Lowell also recalls how Donald (Rink) would unload trucks at the elevator until 10 o’clock at night. Rink would then stay until 2 in the morning sifting through grain tickets, only to start the process all over again the next day. 

If the combines were rolling, farmers would find the elevator open for business — even on Christmas Eve, Lowell says. 

“This is a work ethic,” Danny explains. “Dad instilled that in all of us, and that’s a major key.”

The amount of risk involved in farming today is massive, he continues, just from shear input costs. 

Monroe City farmer Tim Gottman and his brother have farmed together since the early 1990s. 

He notes Aaron came to their farm to explain how risk management could help their operation.

Today, the Gottmans work with Hassard Elevator as a receiving point in their grain-marketing program. 

“It takes a lot of pressure off of me,” Tim explains. “We can work hand-in-hand so there are no worries. When you’re sending your landlord a check, you want it to be correct. They’ve helped me simplify my grain marketing needs.”

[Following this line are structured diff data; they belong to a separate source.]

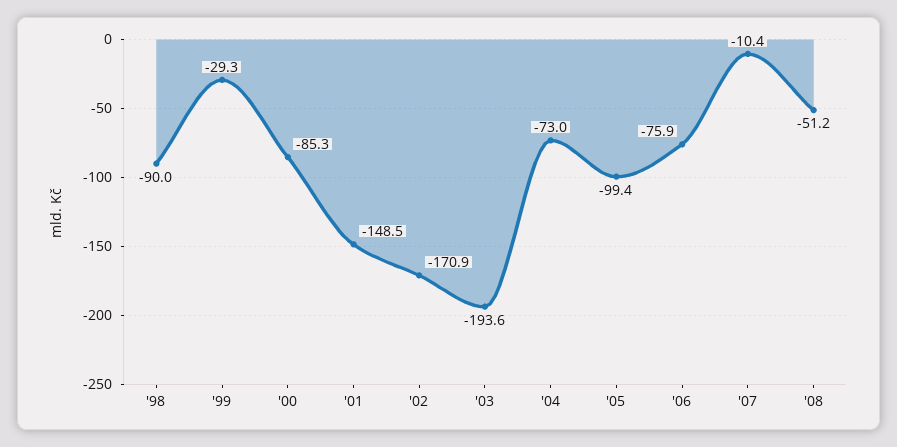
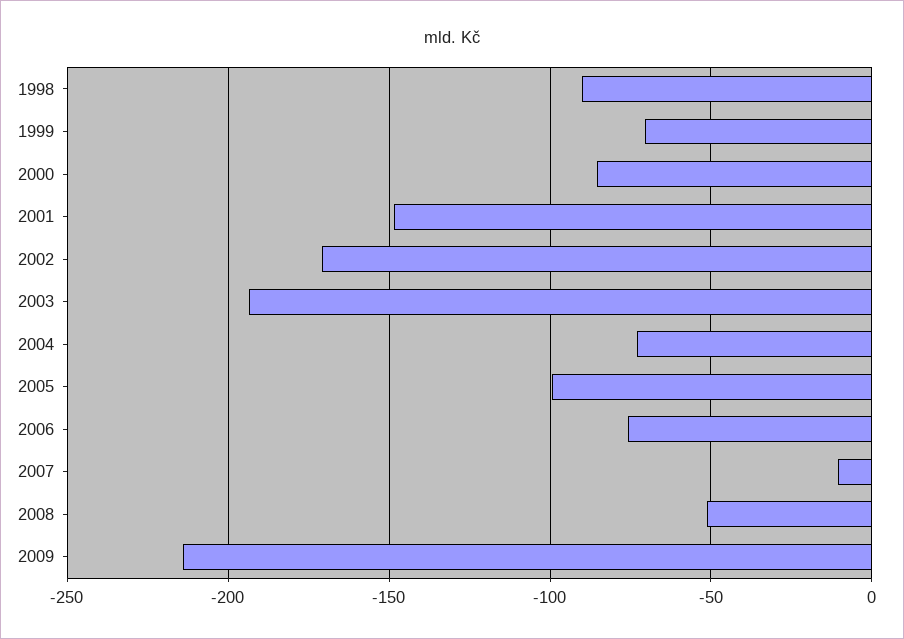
'99: -29.3 -> -70
2009: none -> -215

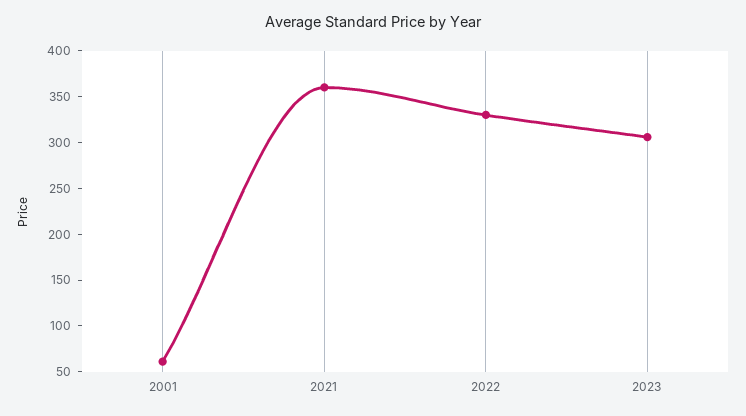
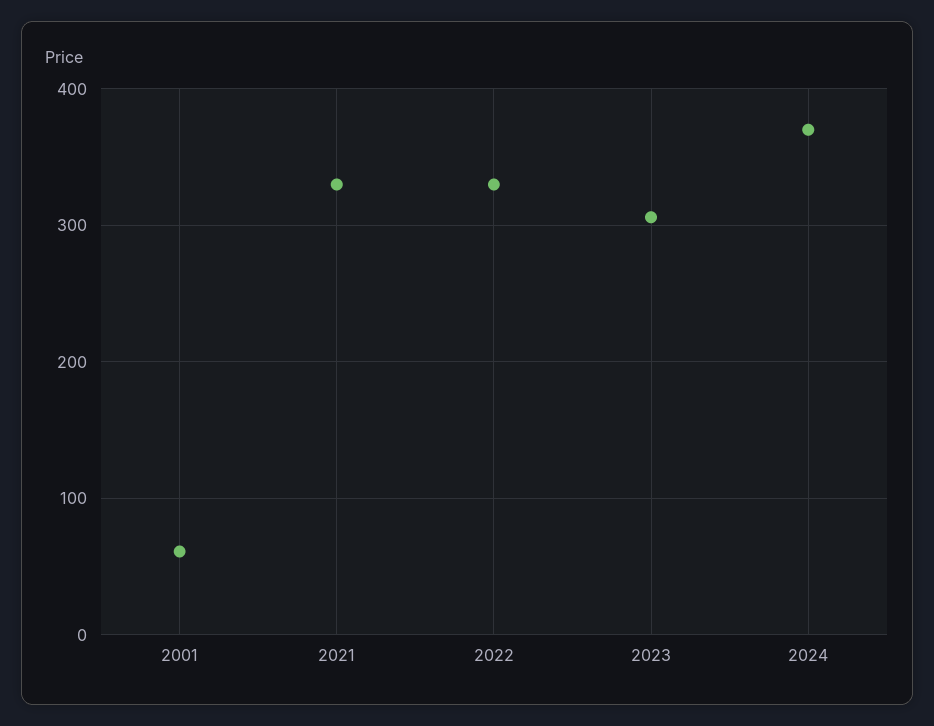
2021: 360 -> 330
2024: none -> 370

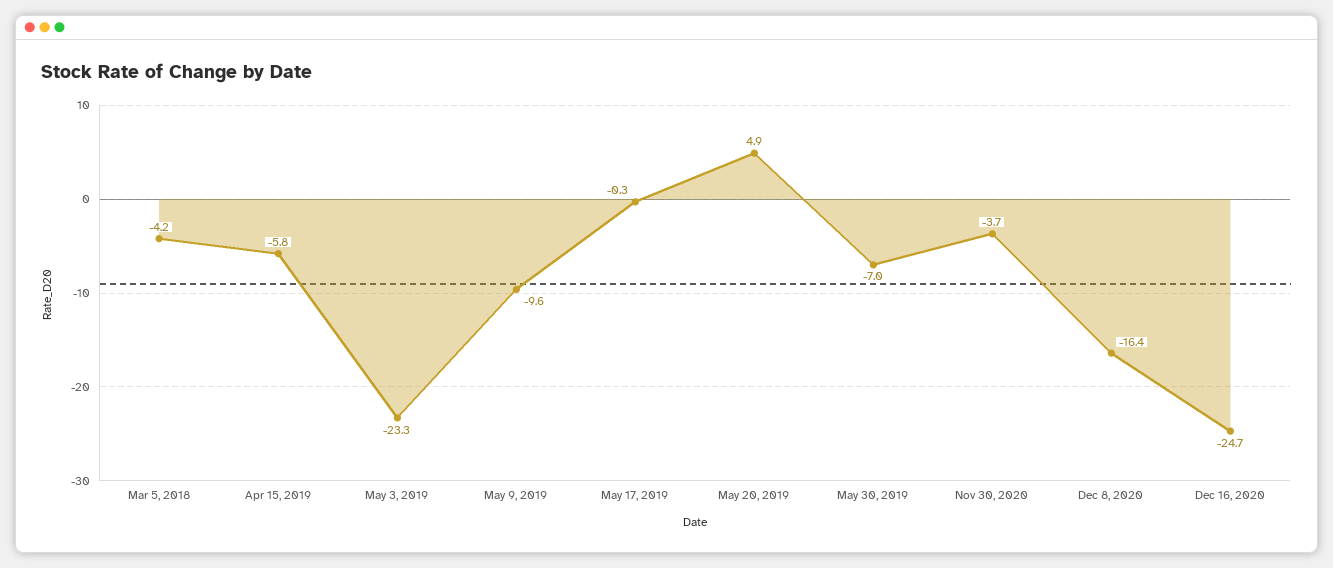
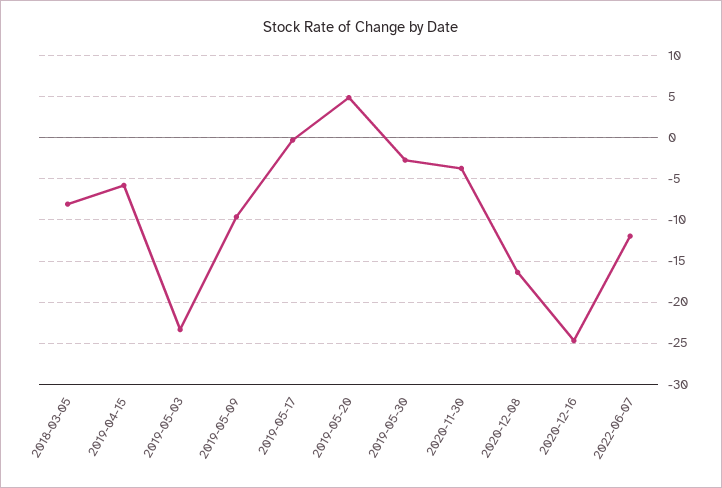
Mar 5, 2018: -4.2 -> -8
May 30, 2019: -7 -> -3
2022-06-07: none -> -12

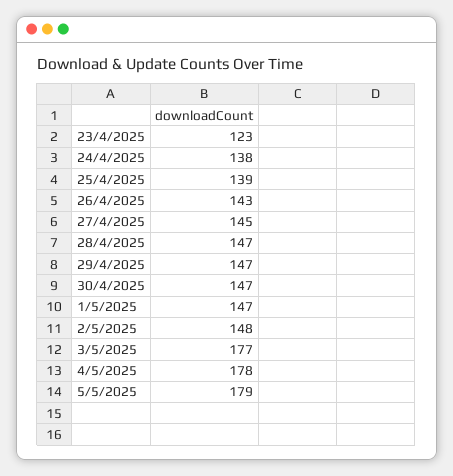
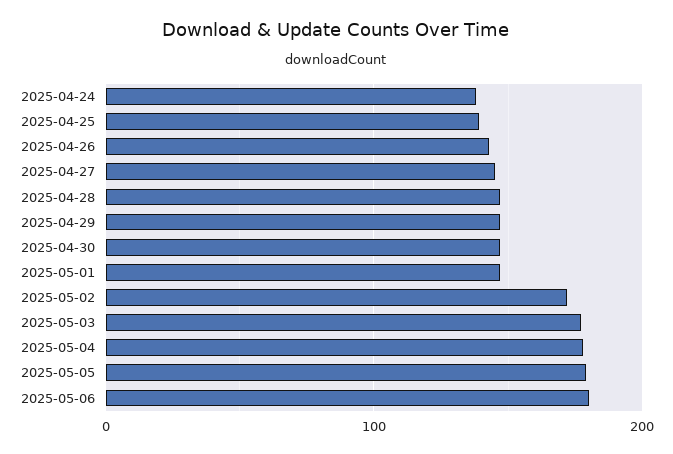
23/4/2025: 123 -> none
2/5/2025: 148 -> 170
2025-05-06: none -> 180

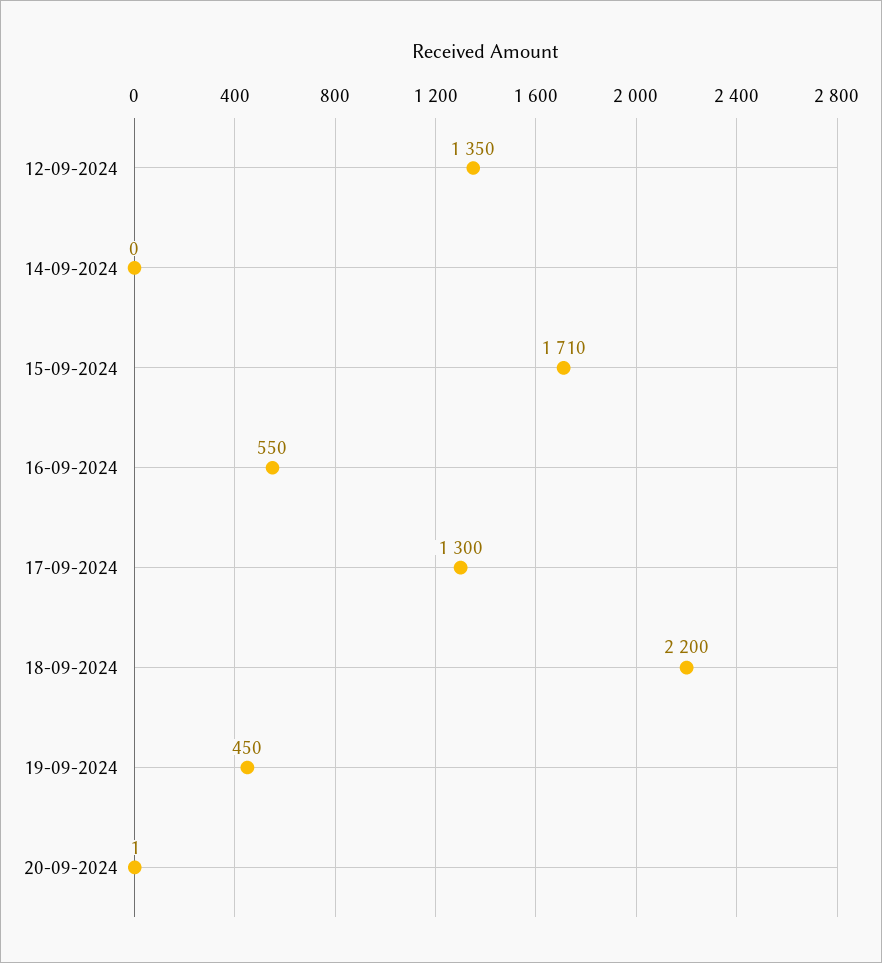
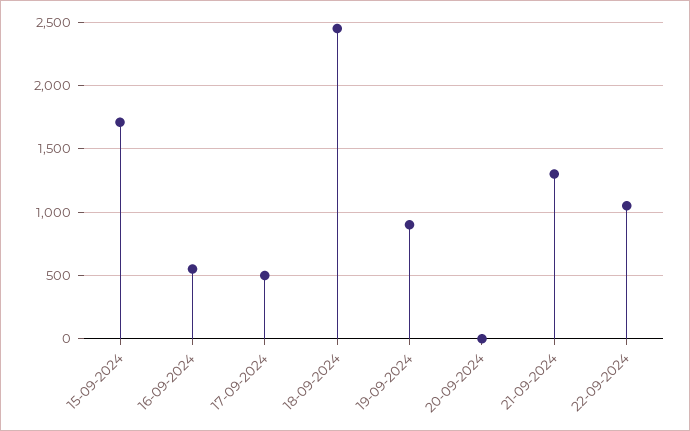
12-09-2024: 1350 -> none
14-09-2024: 0 -> none
17-09-2024: 1300 -> 500
18-09-2024: 2200 -> 2450
19-09-2024: 450 -> 900
21-09-2024: none -> 1300
22-09-2024: none -> 1050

In addition to the added management and peace of mind Tim gets from working with the Bensons, he’s beyond grateful for the kindness and support his family received a couple of year’s ago after losing his son. 

“They were among the first to show their support,” Tim says. That won’t soon be forgotten. They’re the kindest people I’ve done business with.”

From hard work to integrity and love of fellow man, it’s a bit of “forceful foresight” as Rink calls it that has brought the business full circle, all the while building a legacy bound by family, farming, faith and friends.     

“Opportunity,” Danny echoes. “And, we serve a great God. Along with work ethic, Mom and Dad taught us that honesty and integrity were paramount. You just treat people like they want to be treated. Fair and honest.”